The period 1992 – 2015 was characterised by the People’s Progressive Party /Civic (PPP/C) government, managing a housing programme that was marked by the distribution of a reported 55,000 house lots at varying prices, depending on where they were located. Housing communities such as Diamond, Herstelling, Perseverance, Parfaite Harmonie and Tuschen are examples during this period. This was a response to the phenomenon of squatting, which commenced in the 1980s with the steady drift of rural folk to the urban centres.

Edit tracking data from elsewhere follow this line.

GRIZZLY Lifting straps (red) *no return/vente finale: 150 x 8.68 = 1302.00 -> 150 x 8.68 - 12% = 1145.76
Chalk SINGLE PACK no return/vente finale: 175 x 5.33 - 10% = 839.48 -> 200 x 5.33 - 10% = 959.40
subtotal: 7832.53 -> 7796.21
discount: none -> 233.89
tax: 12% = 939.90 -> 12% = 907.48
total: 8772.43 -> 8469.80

However, if this housing initiative– highly politicised under the auspices of the former PPP/C government– had been intended as a response to was a housing crisis, it failed to satisfy adequately the burgeoning housing needs; this is particularly so for those persons who were unable to secure mortgages because of being unemployed. And if we are to be guided by statistics, there was a 28,000 occupancy, which made for a 50% level of the total house lots distributed during the former government’s tenure. Another revealing feature would be that during the period 2011 – 2015, that evidenced a total of 20000 lots being distributed, only 4000 were translated into actual houses built.

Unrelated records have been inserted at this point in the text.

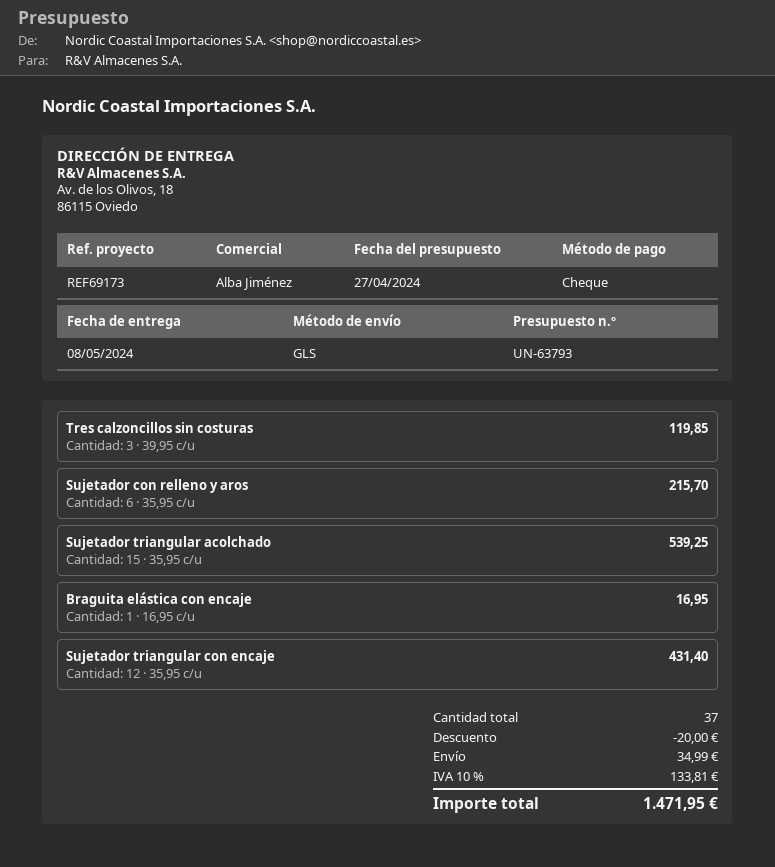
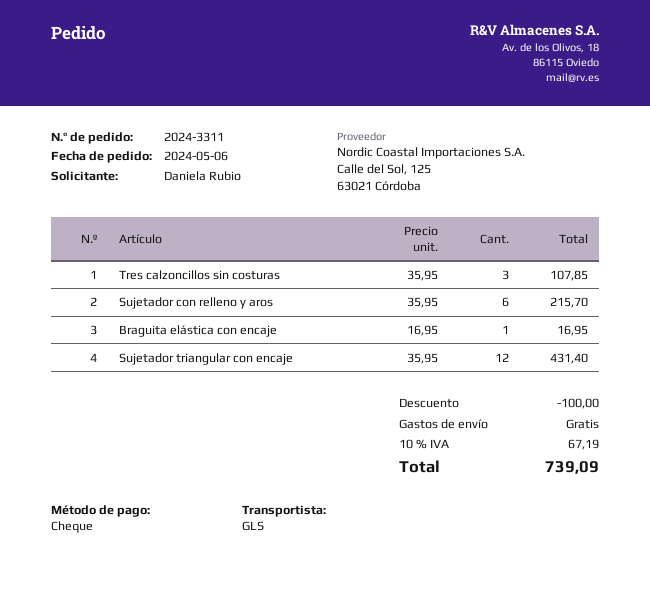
Tres calzoncillos sin costuras: 3 x 39.95 = 119.85 -> 3 x 35.95 = 107.85
Sujetador triangular acolchado: 15 x 35.95 = 539.25 -> none
discount: 20.00 -> 100.00
shipping: 34.99 -> 0.00
tax: 10% = 133.81 -> 10% = 67.19
total: 1471.95 -> 739.09

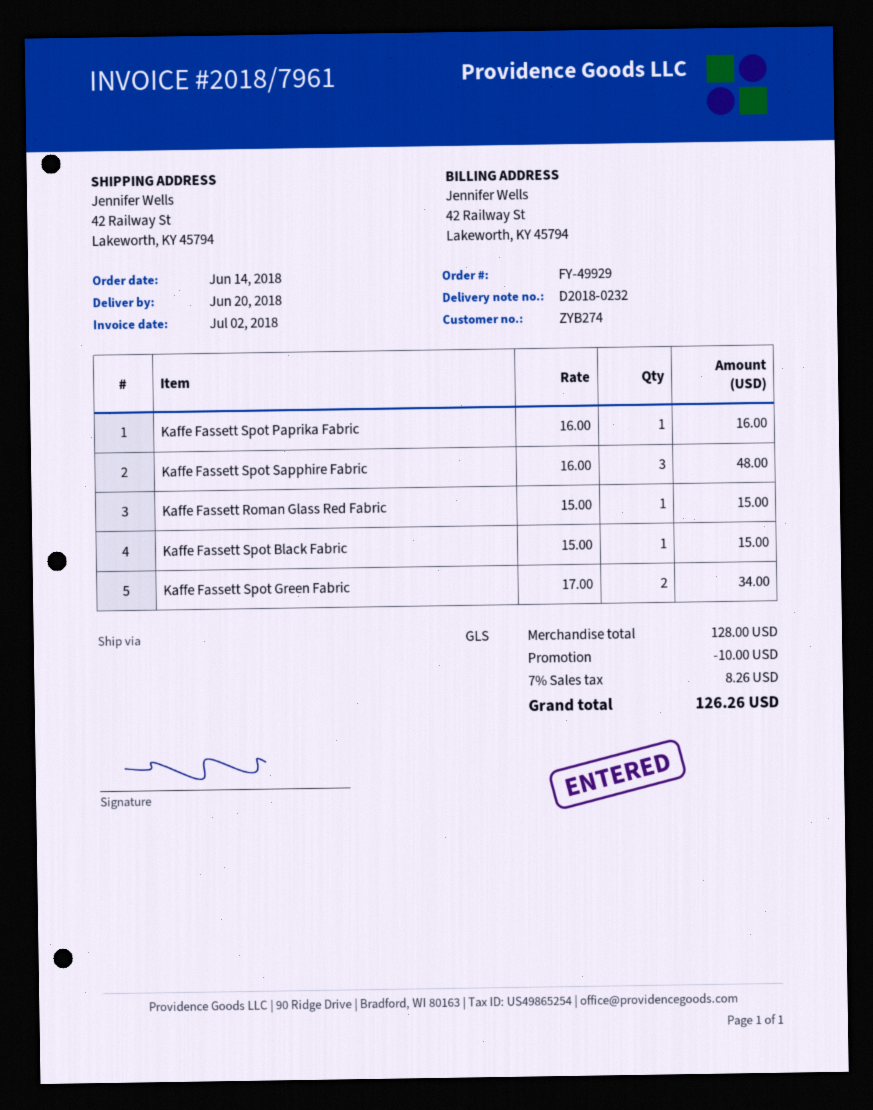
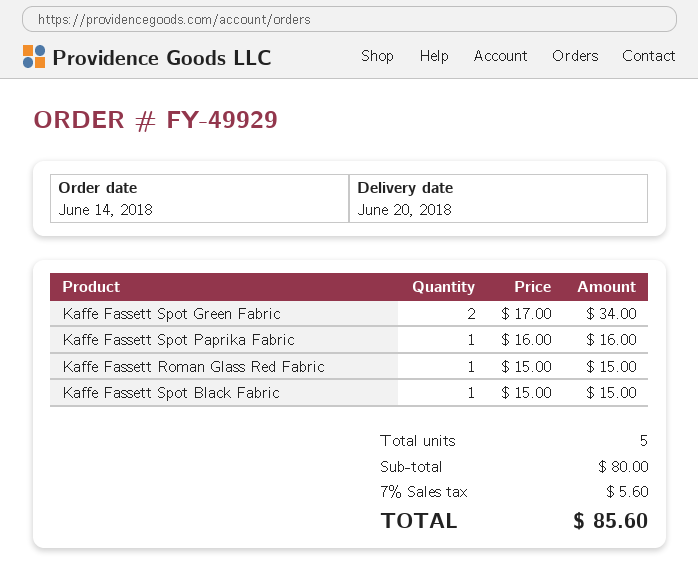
Kaffe Fassett Spot Sapphire Fabric: 3 x 16.00 = 48.00 -> none
subtotal: 128.00 -> 80.00
discount: 10.00 -> none
tax: 7% = 8.26 -> 7% = 5.60
total: 126.26 -> 85.60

Above all, the PPP/C’s housing strategy failed to address adequately the problem of squatting, which primarily is about the very poor who did not altogether possess the means to have homes of their own; persons who found the cost of house lot purchase very prohibitive, as well as the almost 30000 applicants who had applied for lots for over two decades. This, and other related problems of housing are what was inherited by the President David Granger administration. The latter has responded with initiatives such as the duplex type that has attracted hundreds of buyers ever since.

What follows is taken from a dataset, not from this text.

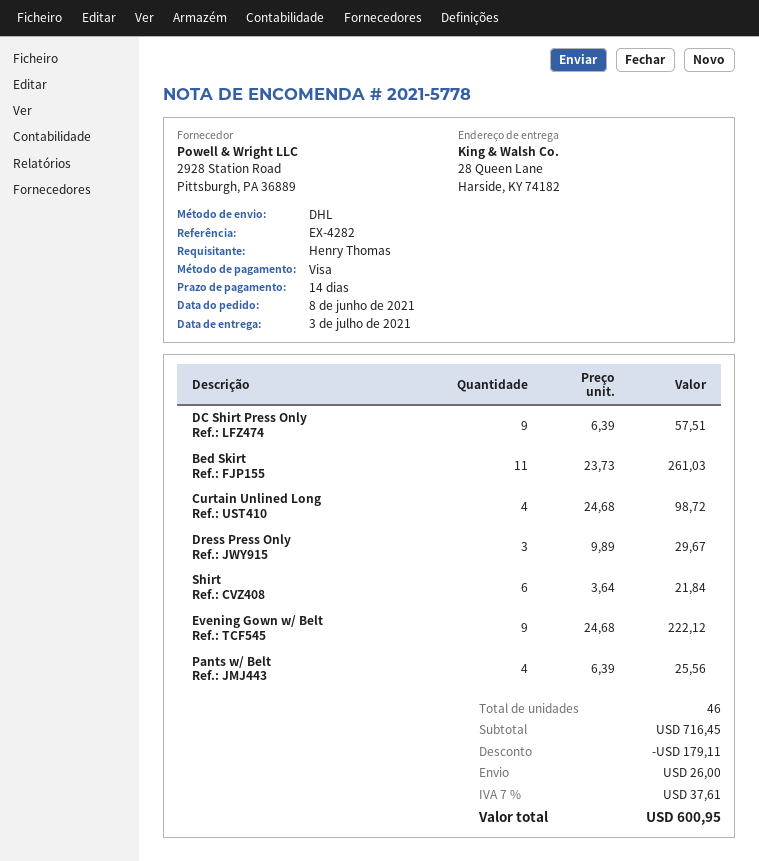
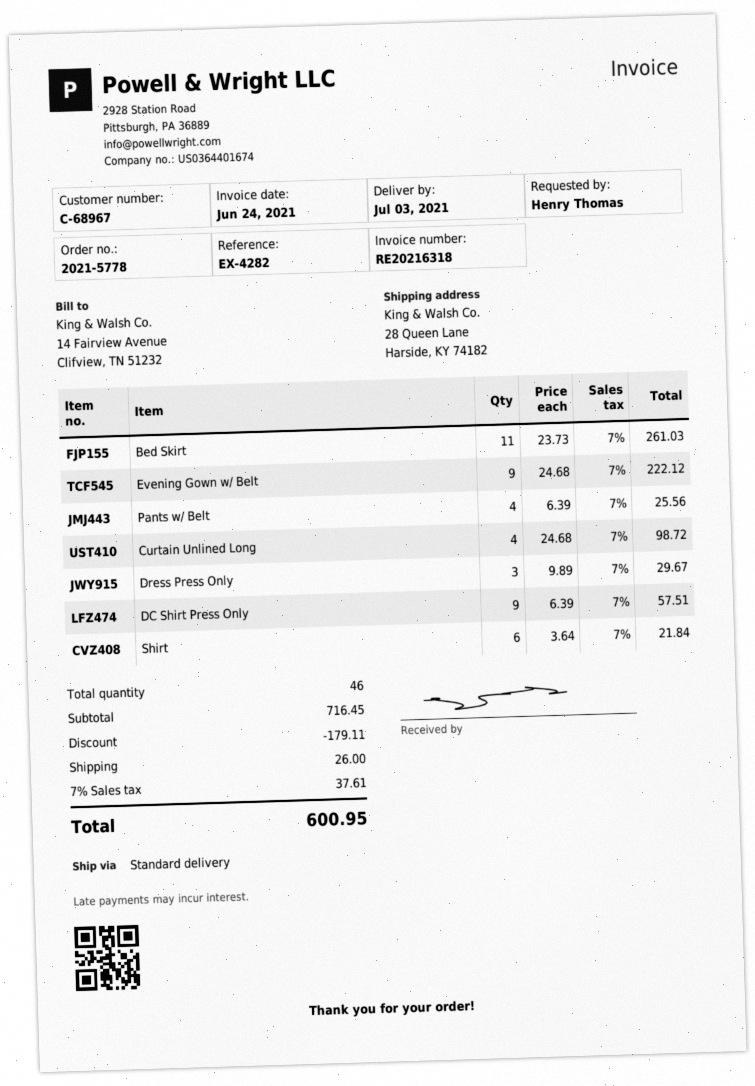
shipping method: DHL -> standard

Therefore, this programme that is financed from an IDB loan that had been originally intended for the Road Network Upgrade Expansion Programme, will primarily facilitate 2,000 persons from low- income households– inclusive of single-parent households– to access as much as $500,000 for rehabilitation of their homes. It can be taken as a continuation of the coalition government’s determination to bring relief to would-be home-owners.

Undoubtedly, the centre piece of this grand project will be the construction of 250 core homes for persons who are already the owners of low-income lots.
As the titles of the components imply, this is a well thought out and visionary plan; it is designed to assist low- income households to access financing, which they might not have been able to otherwise get from financial institutions for works such as extensions and general repairs to their homes. This is about being able to ensure the longevity of their homes, which will be augmented with the traditional maintenance of their immediate environment. The affordable and sustainable Housing component will supply the answer to this challenge.

For the core home beneficiaries, this will be an opportunity for persons to transition from inhospitable dwellings such as shacks, to proper and wholesome living conditions. This will impact positively on the physical and psychological frames of life; this will offer a new lease on individual lives.

Given the fact that there have been too many housing communities that came into existence without the building of any proper system of roads; and also that it has always been this government’s vision that communities must be fully sustainable through adequate infrastructure, it is no surprise that the Support and Institutional Strengthening aspects of the programme cater for the upgrading of roads; construction of concrete drains; street lighting and the construction of eight recreational facilities. This is about adding social stock to communities, thus making them sustainable; improving the lives of citizens, while investing in them an improved quality that will in time redound to their personal well-being.